# Samsung Galaxy S4 Review



## bhautikjoshi (May 9, 2013)

*farm8.staticflickr.com/7368/8718499224_b20227f58c.jpg
Galaxy S4 Lock Screen by bhautikjoshi, on Flickr

I enjoyed using Galaxy Note for the past 1 year and when Jelly Bean was finally made available, I still thought it would last through the final OS upgrade release -Jelly Bean 4.2.2 as announced by Samsung.

Jelly Bean upgrade caused performance issues on my Galaxy Note straining phone processor and RAM post which I uninstalled lot of apps which were not used often and re-formatted phone to factory preset once, this did not help much and I noticed battery draining slightly faster in spite of keeping features like smart stay off.

After Galaxy S4 was announced in March’13, what got me interested in this phone was the arrival of New Exynos 5 processor onboard with octa core processing capability and obviously added perk of getting next version of Android OS Key Lime Pie upgrade when it happens in future.
Just the right time to upgrade on to Galaxy S4 with fresh hardware and some new OS features packed into this offering from Samsung; however I was also looking at Note II as an option since it is equally good on hardware specs and with a 3,100mAh Li-ion battery as it still stands as a great upgrade for original Galaxy Note consumers.

Personally I feel a 5-inch screen best suits my preference for a smart phone, and going beyond this screen size is good enough to get a tablet with calling facility rather than changing mobile phones blurring the line between a “Phablet” and Tablet these days.

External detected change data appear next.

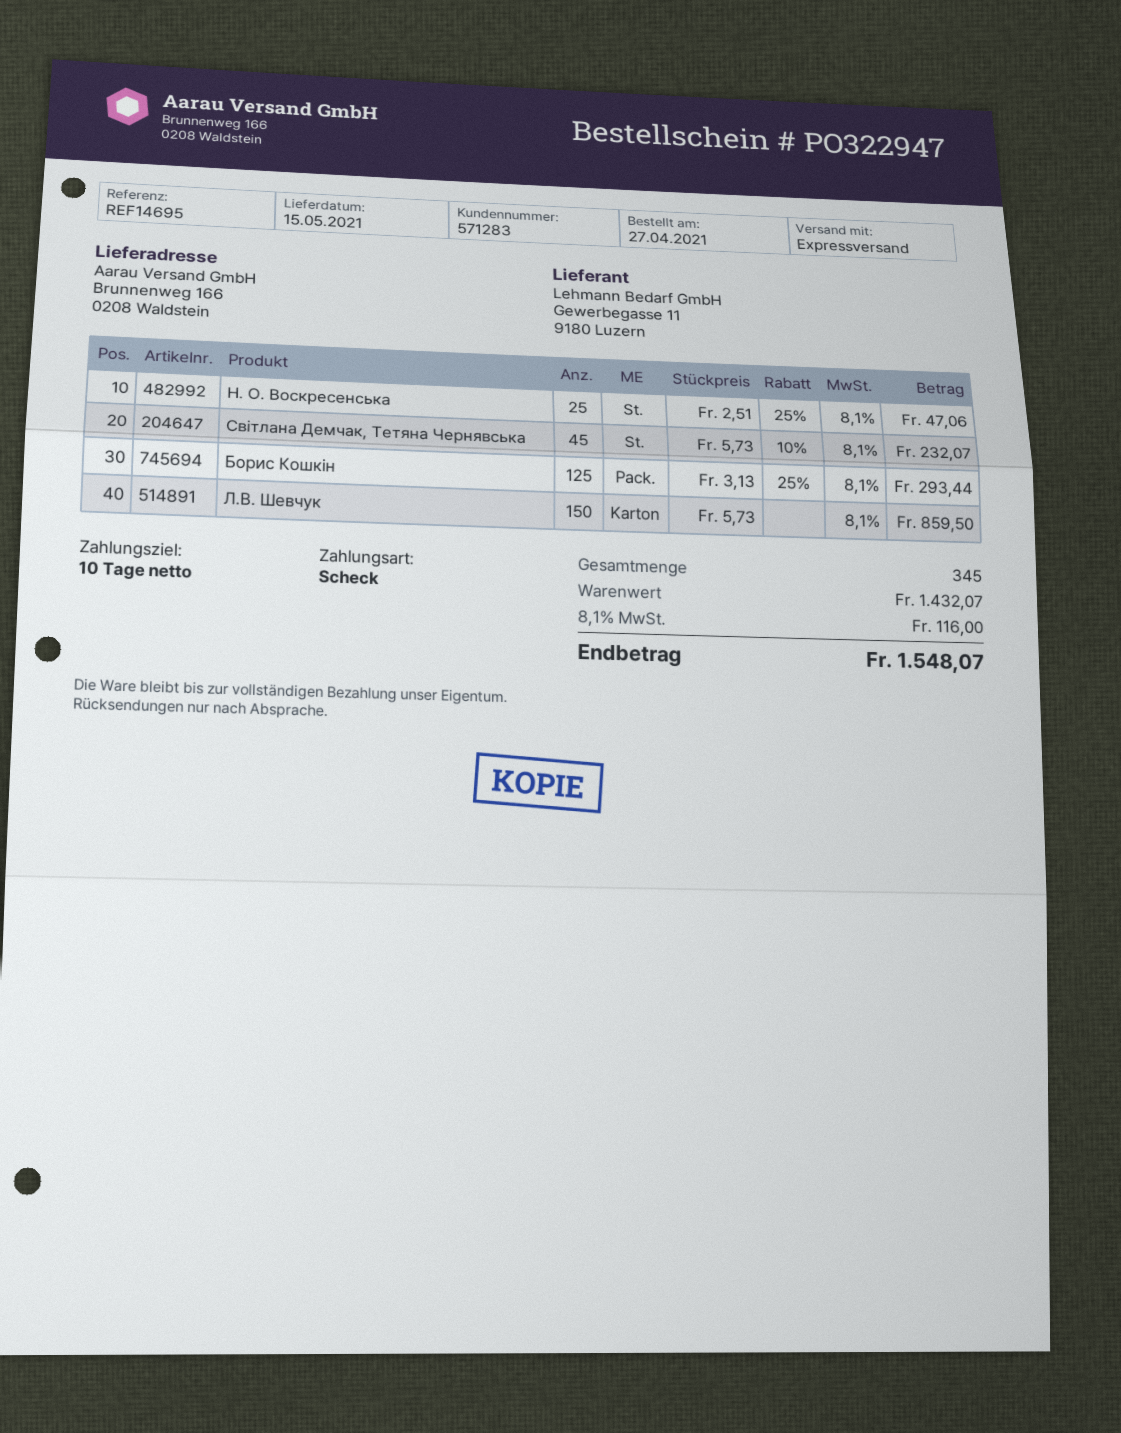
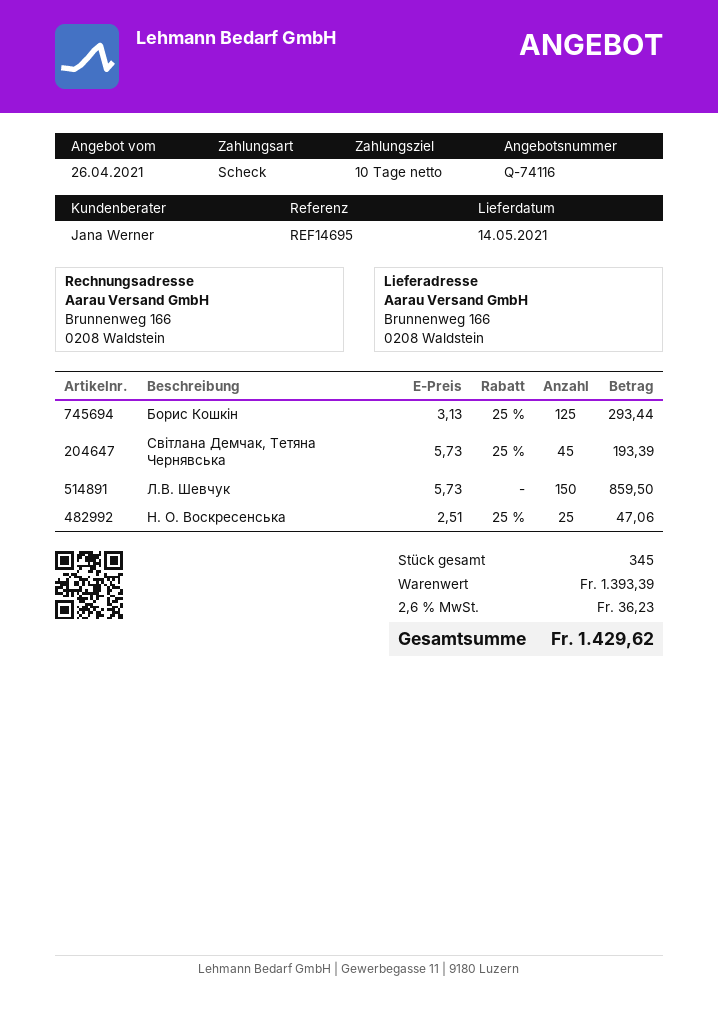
delivery date: 2021-05-15 -> 2021-05-14
Світлана Демчак, Тетяна Чернявська: 45 x 5.73 - 10% = 232.07 -> 45 x 5.73 - 25% = 193.39
subtotal: 1432.07 -> 1393.39
tax: 8.1% = 116.00 -> 2.6% = 36.23
total: 1548.07 -> 1429.62

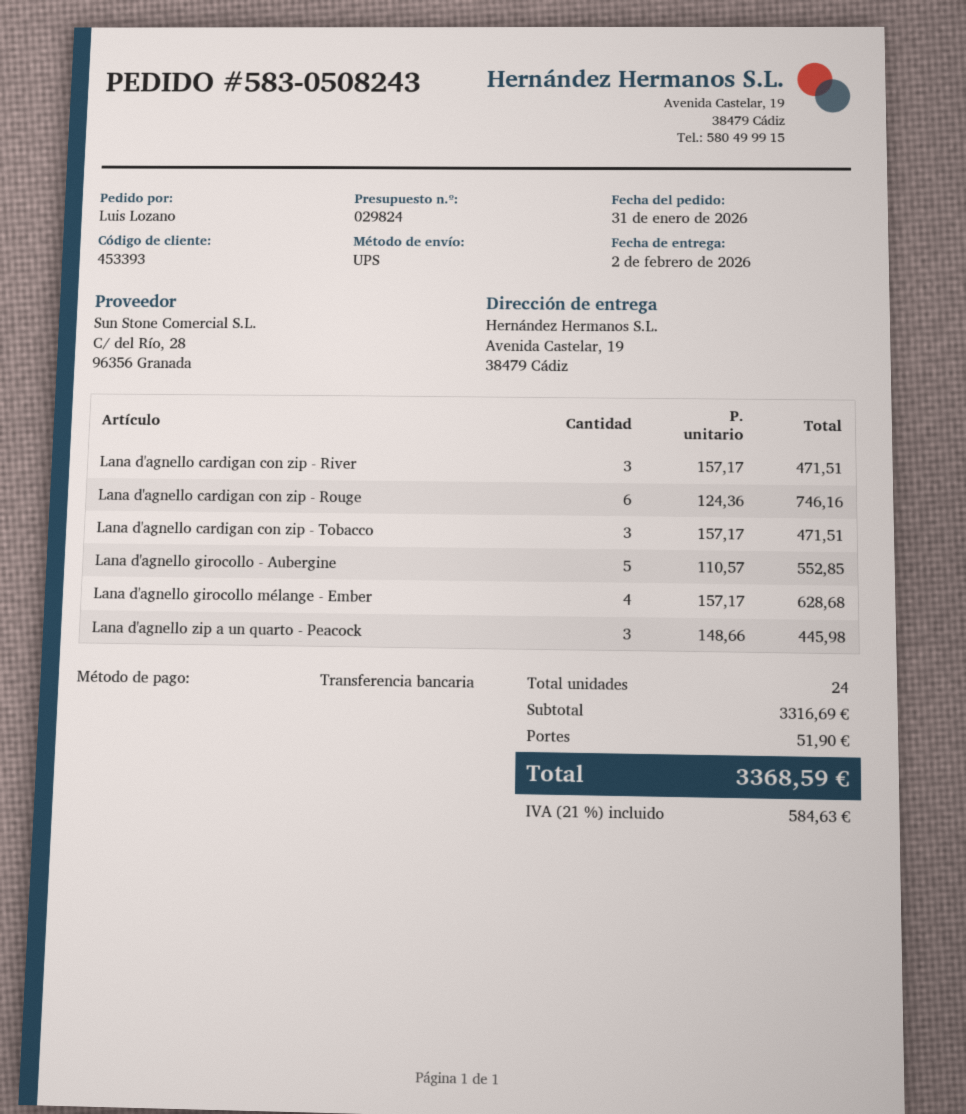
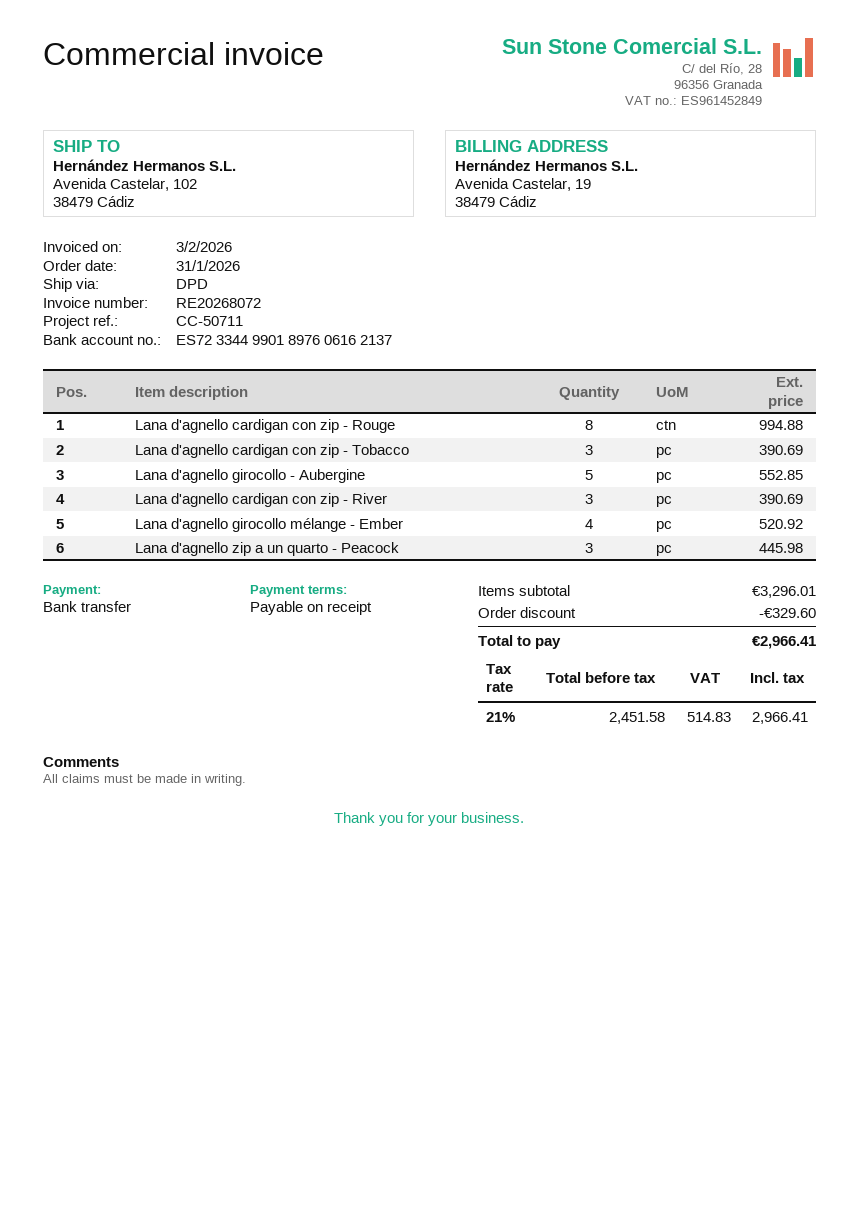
shipping method: UPS -> DPD
ship to: Avenida Castelar, 19, 38479 Cádiz -> Avenida Castelar, 102, 38479 Cádiz
Lana d'agnello cardigan con zip - River: 3 for 471.51 -> 3 for 390.69
Lana d'agnello cardigan con zip - Rouge: 6 for 746.16 -> 8 for 994.88
Lana d'agnello cardigan con zip - Tobacco: 3 for 471.51 -> 3 for 390.69
Lana d'agnello girocollo mélange - Ember: 4 for 628.68 -> 4 for 520.92
subtotal: 3316.69 -> 3296.01
discount: none -> 329.60
shipping: 51.90 -> none
tax: 21% = 584.63 -> 21% = 514.83
total: 3368.59 -> 2966.41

I ordered Frost White S4 on the day Galaxy S4 was released in India via Samsung’s E-Store, received phone over the weekend with promotional accessory content (Regular Flip Cover and S-View Flip Cover) eligible for first 400 online orders, here’s my take on this phone to check if it really qualifies as a strong contender among top Smartphone’s of 2013. 

(Please note: My review has reference to difference in overall hardware and android experience from original Note, I have not used or tested iPhone 5 / HTC One to draw any comparisons here in terms of performance)

*farm8.staticflickr.com/7370/8718494366_e710034d24_n.jpg *farm8.staticflickr.com/7356/8718496696_f0d5113066_n.jpg *farm8.staticflickr.com/7391/8718495260_1824227547_n.jpg

*Design and Form Factor*: Being a little thinner than Galaxy Note, Galaxy S4 has got elegant looks with modern design. Metal band that wraps around the phone body adds a touch of premium finish to the otherwise plastic body criticized a lot on Samsung flagship phones.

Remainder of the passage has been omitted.